[Structured diff data]
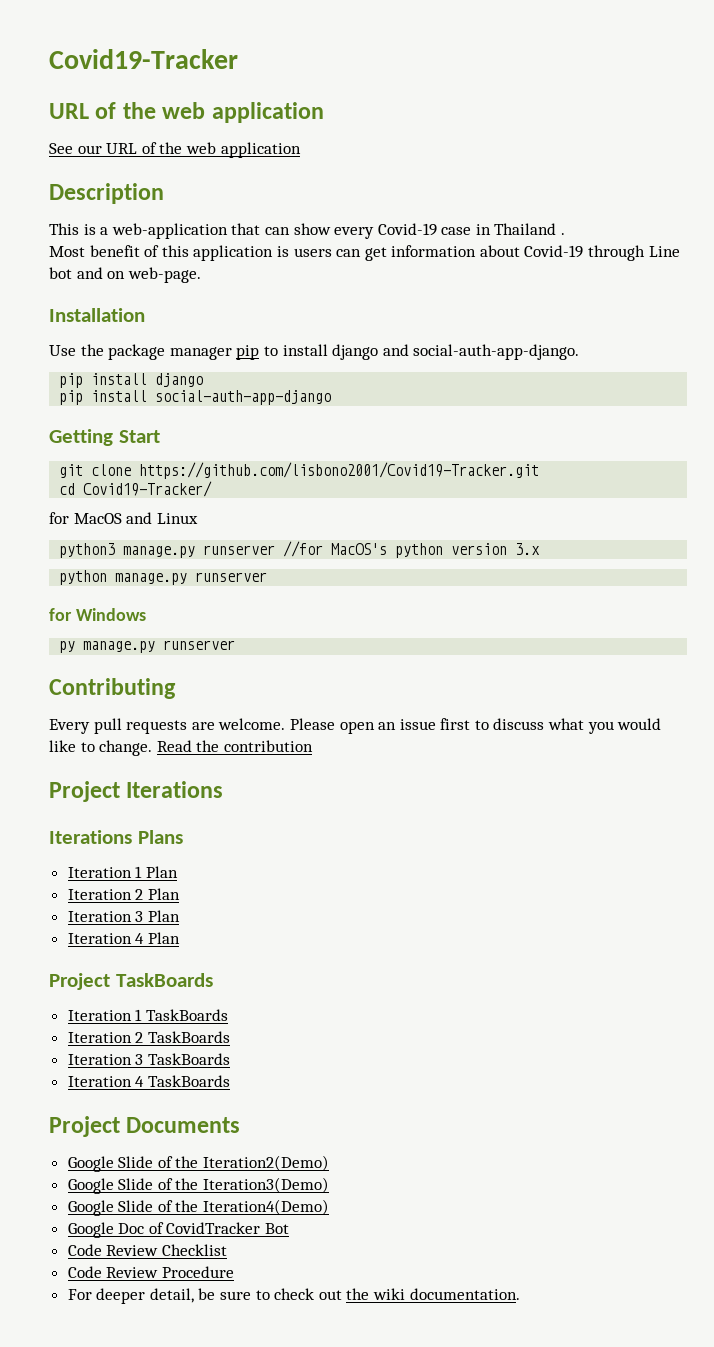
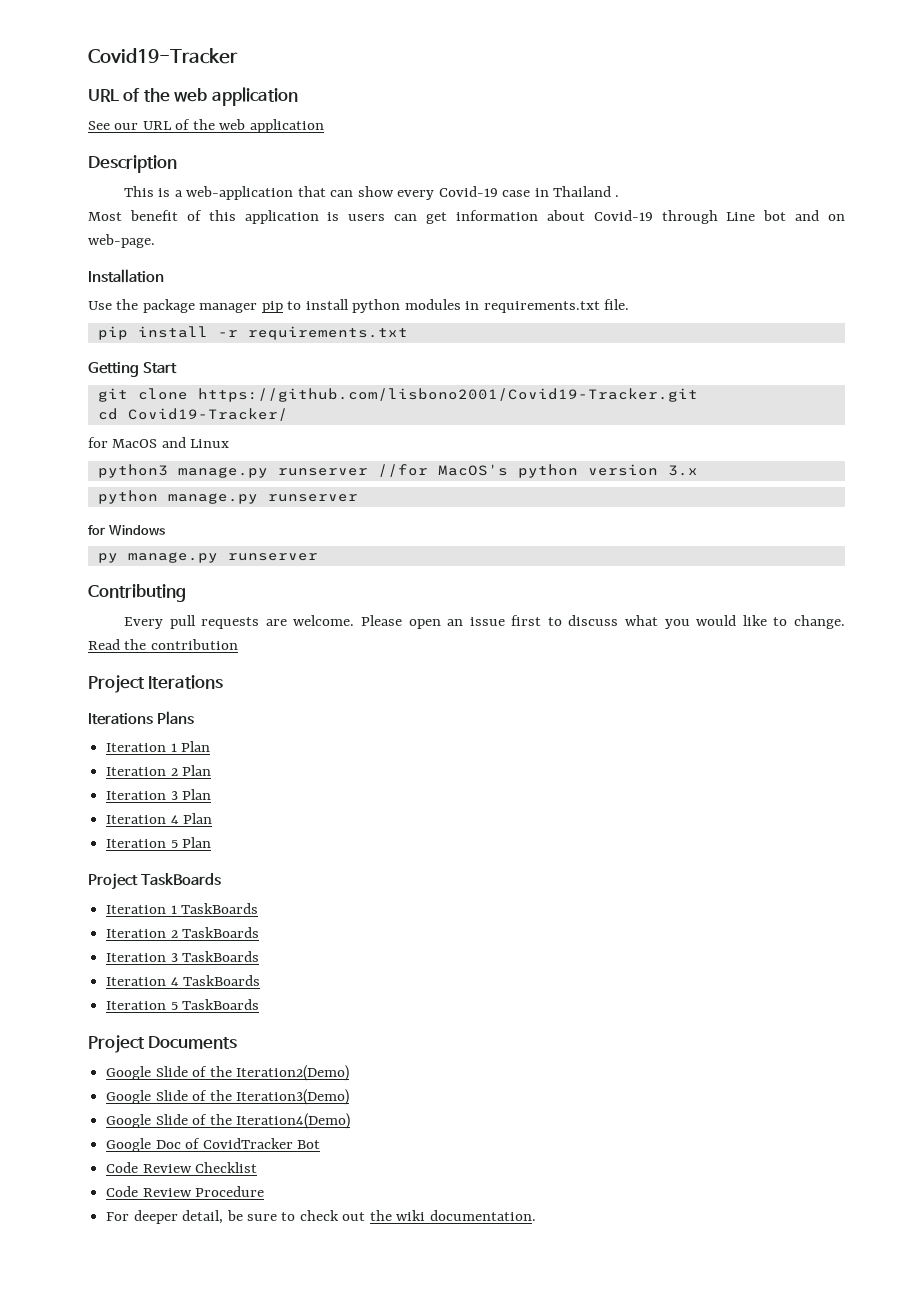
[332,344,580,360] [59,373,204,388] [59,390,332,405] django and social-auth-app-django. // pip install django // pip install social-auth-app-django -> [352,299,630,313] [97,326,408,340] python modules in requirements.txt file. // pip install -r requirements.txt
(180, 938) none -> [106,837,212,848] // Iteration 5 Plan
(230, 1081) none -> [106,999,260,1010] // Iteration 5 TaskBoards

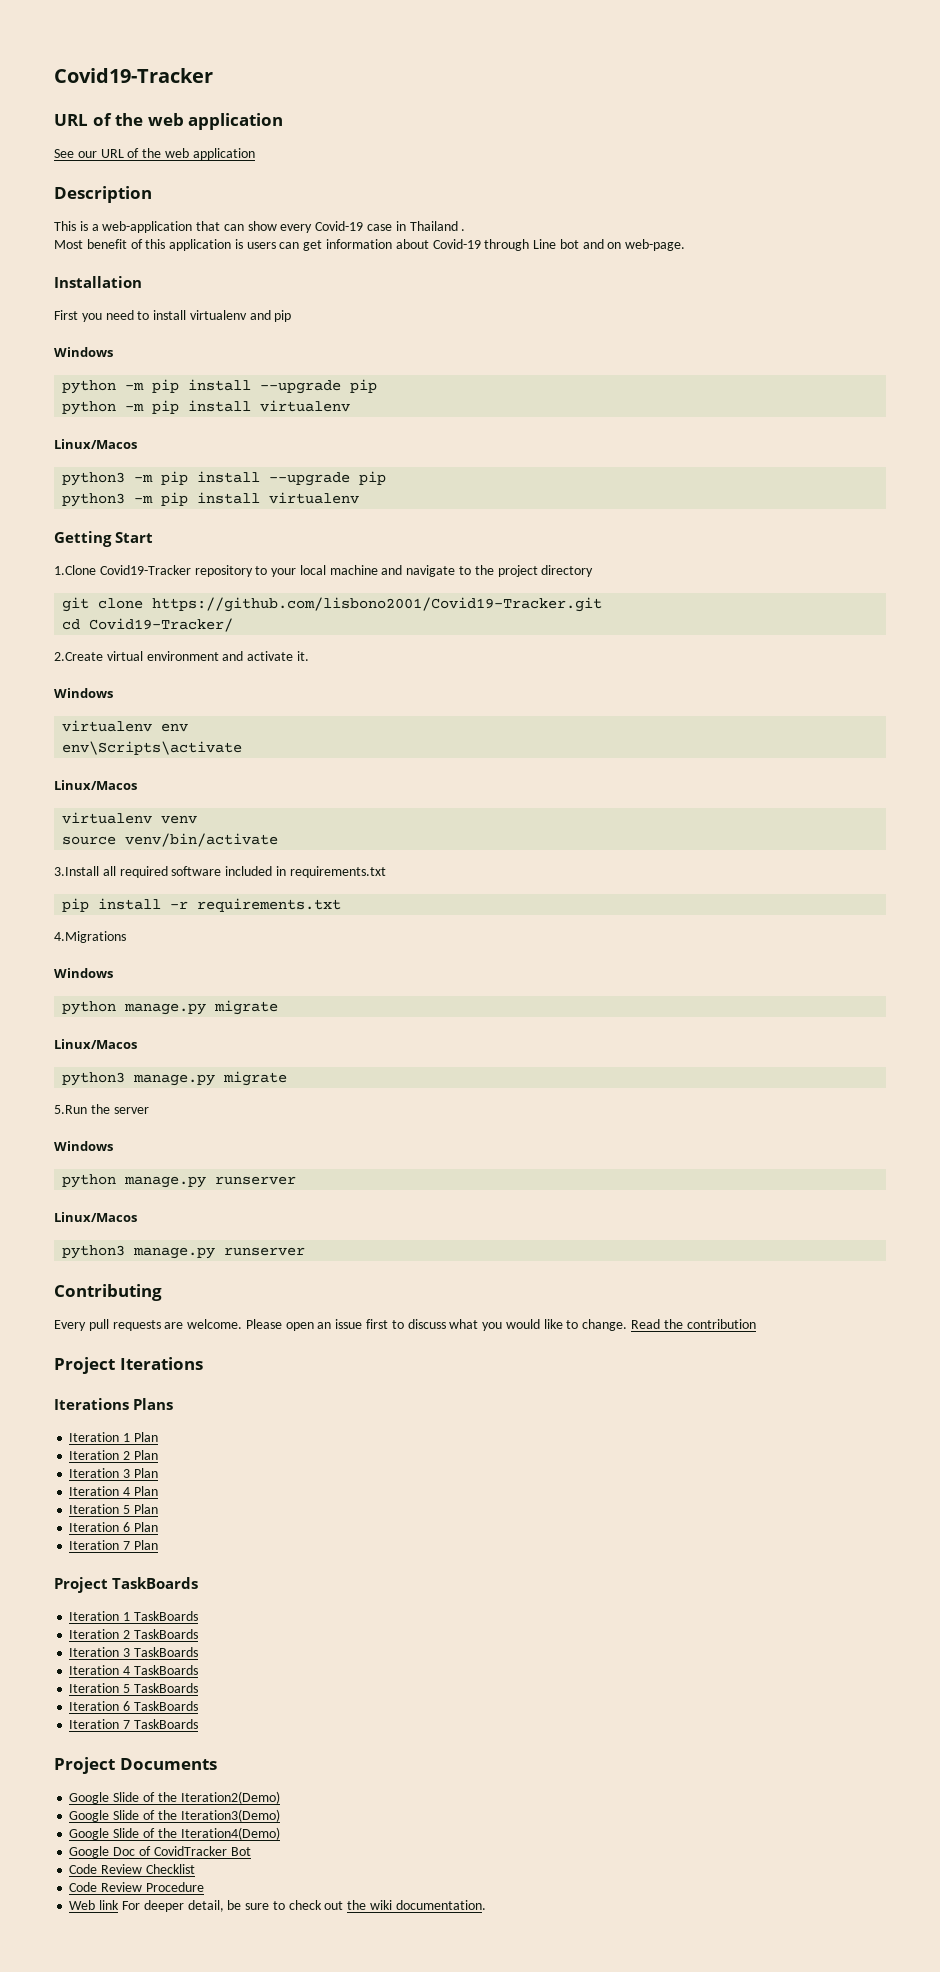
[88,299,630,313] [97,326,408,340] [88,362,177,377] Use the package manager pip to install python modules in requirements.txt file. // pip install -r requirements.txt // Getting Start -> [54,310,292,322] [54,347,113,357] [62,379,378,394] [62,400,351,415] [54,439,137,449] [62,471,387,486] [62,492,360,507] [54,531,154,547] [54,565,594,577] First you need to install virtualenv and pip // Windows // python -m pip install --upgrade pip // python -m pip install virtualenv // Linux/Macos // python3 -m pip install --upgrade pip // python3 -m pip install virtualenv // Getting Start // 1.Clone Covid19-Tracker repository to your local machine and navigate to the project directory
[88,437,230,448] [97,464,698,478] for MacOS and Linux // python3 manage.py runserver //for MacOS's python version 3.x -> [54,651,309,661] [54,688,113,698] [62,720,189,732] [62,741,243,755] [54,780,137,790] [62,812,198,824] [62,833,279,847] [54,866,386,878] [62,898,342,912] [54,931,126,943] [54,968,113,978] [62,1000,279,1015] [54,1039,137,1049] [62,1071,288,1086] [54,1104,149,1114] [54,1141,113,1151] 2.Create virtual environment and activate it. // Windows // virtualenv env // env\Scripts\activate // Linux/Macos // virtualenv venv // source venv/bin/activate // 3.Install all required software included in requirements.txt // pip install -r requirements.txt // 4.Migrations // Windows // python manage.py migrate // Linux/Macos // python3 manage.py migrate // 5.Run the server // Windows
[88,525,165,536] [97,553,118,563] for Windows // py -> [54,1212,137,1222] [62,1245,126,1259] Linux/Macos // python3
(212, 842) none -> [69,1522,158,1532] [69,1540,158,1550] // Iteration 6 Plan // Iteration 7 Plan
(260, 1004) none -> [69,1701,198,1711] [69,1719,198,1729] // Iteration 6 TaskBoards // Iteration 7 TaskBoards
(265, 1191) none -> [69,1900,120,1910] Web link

• WORK INSTRUCTION
Return the lines exactly as they stand, from the start of the entries through the line holding "(230, 1081) none"; omit the pictures.

• RESPONSE TO THIS TASK
[332,344,580,360] [59,373,204,388] [59,390,332,405] django and social-auth-app-django. // pip install django // pip install social-auth-app-django -> [352,299,630,313] [97,326,408,340] python modules in requirements.txt file. // pip install -r requirements.txt
(180, 938) none -> [106,837,212,848] // Iteration 5 Plan
(230, 1081) none -> [106,999,260,1010] // Iteration 5 TaskBoards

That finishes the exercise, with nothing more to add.